# TASK TO CARRY OUT:
The whole of the data must be transcribed exactly.

# MATERIAL TO PROCESS:
+ + + +

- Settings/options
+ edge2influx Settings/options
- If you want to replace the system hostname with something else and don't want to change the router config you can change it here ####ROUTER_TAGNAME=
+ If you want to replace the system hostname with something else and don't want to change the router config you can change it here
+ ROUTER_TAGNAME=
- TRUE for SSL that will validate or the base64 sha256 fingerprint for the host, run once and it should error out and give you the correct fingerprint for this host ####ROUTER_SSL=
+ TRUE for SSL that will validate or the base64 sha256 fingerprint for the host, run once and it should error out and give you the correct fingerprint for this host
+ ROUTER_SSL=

+ + + +

# RESPONSE AREA:
- Settings/options
+ edge2influx Settings/options
- If you want to replace the system hostname with something else and don't want to change the router config you can change it here ####ROUTER_TAGNAME=
+ If you want to replace the system hostname with something else and don't want to change the router config you can change it here
+ ROUTER_TAGNAME=
- TRUE for SSL that will validate or the base64 sha256 fingerprint for the host, run once and it should error out and give you the correct fingerprint for this host ####ROUTER_SSL=
+ TRUE for SSL that will validate or the base64 sha256 fingerprint for the host, run once and it should error out and give you the correct fingerprint for this host
+ ROUTER_SSL=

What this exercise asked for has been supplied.